Tout comme l’Europe, l’Afrique a voulu maturer son intégration politique et, à terme, économique. Malgré un contexte géopolitique complexe, les « pères » de l’unité africaine ont placé les bases de ce défi avec l’espoir de le voir, un jour, relevé. Sur le plan des affaires en particulier, il faudra pouvoir commercer sur tout le continent avec, à terme, une charte financière et une monnaie uniques. On est peut-être arrivé aujourd’hui au tournant de cette « révolution » envisagée en trouvant de meilleures réponses aux questions posées.
La question de l’intégration
Comme le rappelle le professeur Christian Deblock de l’Université du Québec à Montréal dans une étude consacrée à la question, « le concept d’intégration renvoie à l’idée de fusion de deux ou plusieurs unités distinctes en vue de former une nouvelle entité. Bien que déjà utilisé dans l’entre-deux-guerres, notamment pour qualifier l’économie mondiale, le concept n’a vraiment commencé à être utilisé dans le domaine des affaires internationales qu’après la Seconde Guerre mondiale lorsque plusieurs projets de regroupement économique et politique ont commencé à voir le jour, en Europe et en Amérique latine notamment (…) Le terme d’intégration paraissait tout à fait approprié pour qualifier des projets dont la finalité était de rapprocher toujours plus étroitement les économies concernées jusqu’à l’unification complète, prélude à la formation d’une entité politique nouvelle. »

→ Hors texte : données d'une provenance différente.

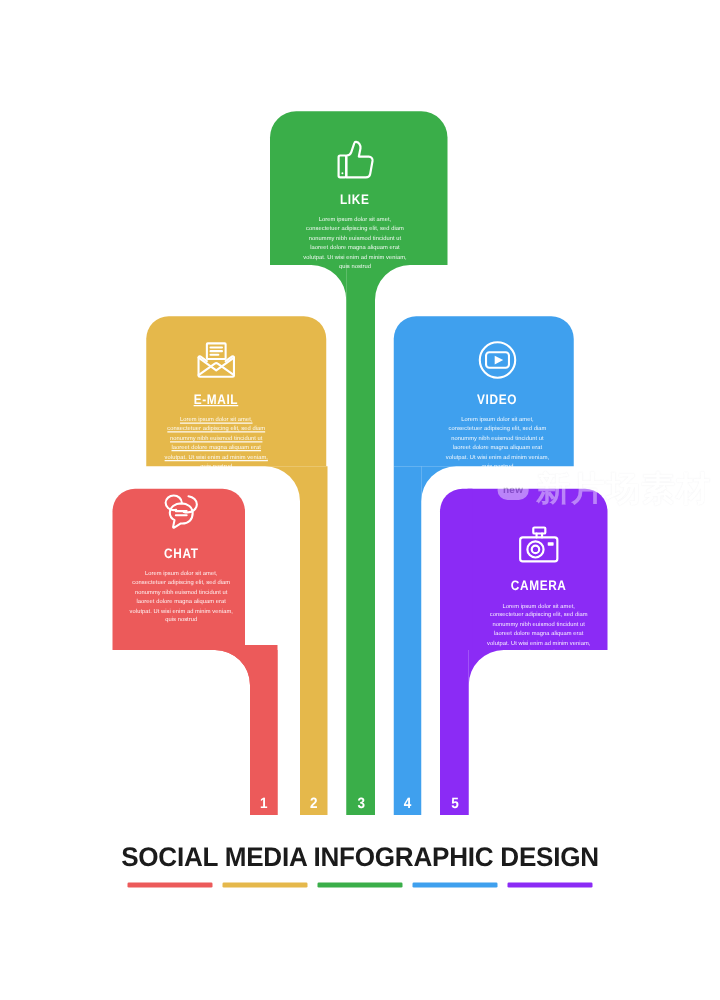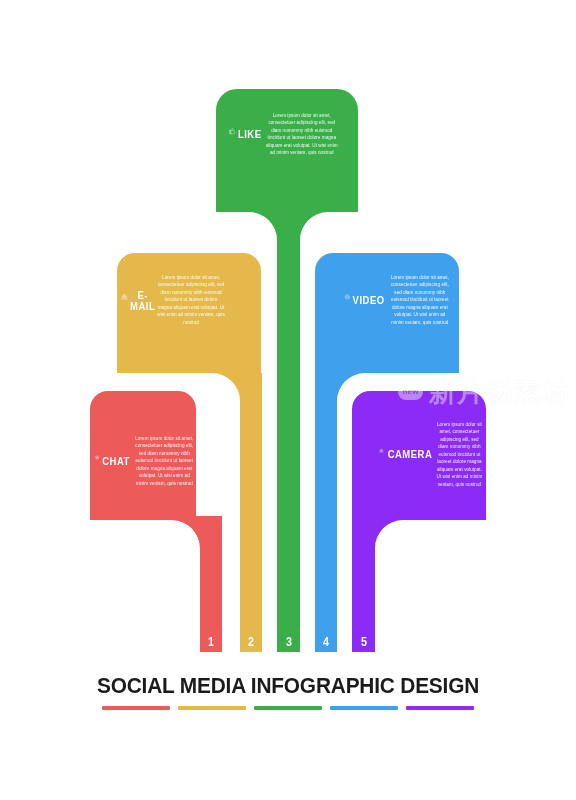"LIKE" .card-content { flex-direction: row -> column }
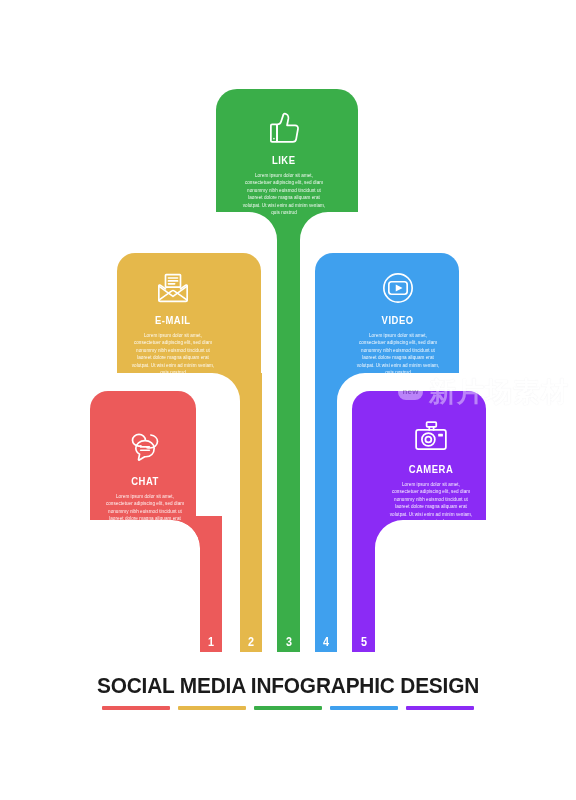"E-MAIL" #c-email { text-decoration: none -> underline }
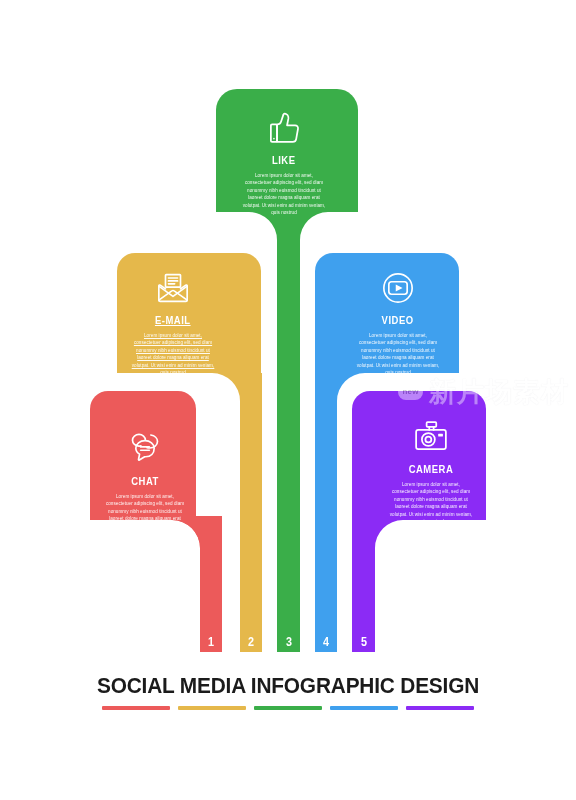"CHAT" #c-chat { top: 429px -> 391px }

En Afrique, l’Union africaine(UA), née en 2003 des cendres de l’Organisation de l’unité africaine (OUA), a multiplié les engagements. Sauf qu’au-delà des bonnes intentions, l’intégration politique africaine s’avère plus compliquée qu’il n’y paraît. Les intérêts étant forcément divergents à la base. Ce qui fait que l’UA, dans les faits, a rarement réussi à régler par exemple les questions de paix et de sécurité, qui étaient inscrites dans ses missions prioritaires. La Pax Africana telle que théorisée un temps par le Togolais Edem Kodjo, alors secrétaire général de la défunte OUA, peine à chaque fois de s’imposer dans les différents conflits. D’autre part, les Africains parlent rarement d’une même voix sur la scène mondiale, coincés pour la plupart par une « abstinence » causée par l’influence des grandes puissances, chacune dans son « pré-carré ». Comment, dans ce cas, s’affranchir des agendas politiques fixés ailleurs qu’en Afrique et proposer une démarche cohérente ? Le « Grand bond en avant » africain se situerait certainement entre une harmonisation des politiques et l’établissement d’un vrai climat de confiance entre les dirigeants et leurs peuples, mais aussi entre les dirigeants et leurs pairs sur la scène africaine et mondiale.
L’Afrique sera une ou ne sera pas; le parcours compliqué de l’intégration
Ces appréhensions semblent entendues et comprises en « haut lieu » car dans l’Agenda 2063 de l’Union africaine (UA), on parle notamment de mettre l’accent sur la mobilisation des populations et leur appropriation des programmes du continent. Il y est également question du principe d’auto-dépendance et de financement de l’Afrique pour son développement, de l’importance de disposer des pays et des institutions capables, inclusifs et responsables à tous les niveaux et dans toutes les sphères, du rôle essentiel des Communautés économiques régionales en tant que pierres angulaires de l’unité du continent, en tenant compte des défis particuliers auxquels font face les États insulaires et les États enclavés et de se tenir responsables des résultats. Toutefois, rappelle-t-on, l’Agenda 2063 ne se produira pas spontanément, car cela exige des efforts conscients et délibérés visant à favoriser un esprit d’initiative qui suscite la transformation pour diriger les programmes et défendre les intérêts de l’Afrique.
Cet engagement trouve sans doute un écho de plus en plus favorable auprès d’une frange très importante de la nouvelle génération d’Africains, conscients de l’enjeu et de l’héritage à façonner. Tous savent qu’il ne pourrait y avoir d’intégration réelle sans une volonté politique et une adoption de valeurs communes entre les États. L’arrimage de l’économie au politique passe par ce mécanisme de cohérence dont sont totalement dépendantes les plateformes financières et économiques. Enfin, le réalisme impose aux pays africains d’avoir la patience de se réformer pour s’intégrer, selon un calendrier qui n’exige pas de miracles. L’Union européenne a mis bien plus d’un demi-siècle à trouver des compromis pour sa formalisation. L’Afrique ne pourrait sérieusement prétendre à moins, d’autant plus que son histoire politique est très récente et son tissu de 54 États est d’une complexité extrêmement délicate.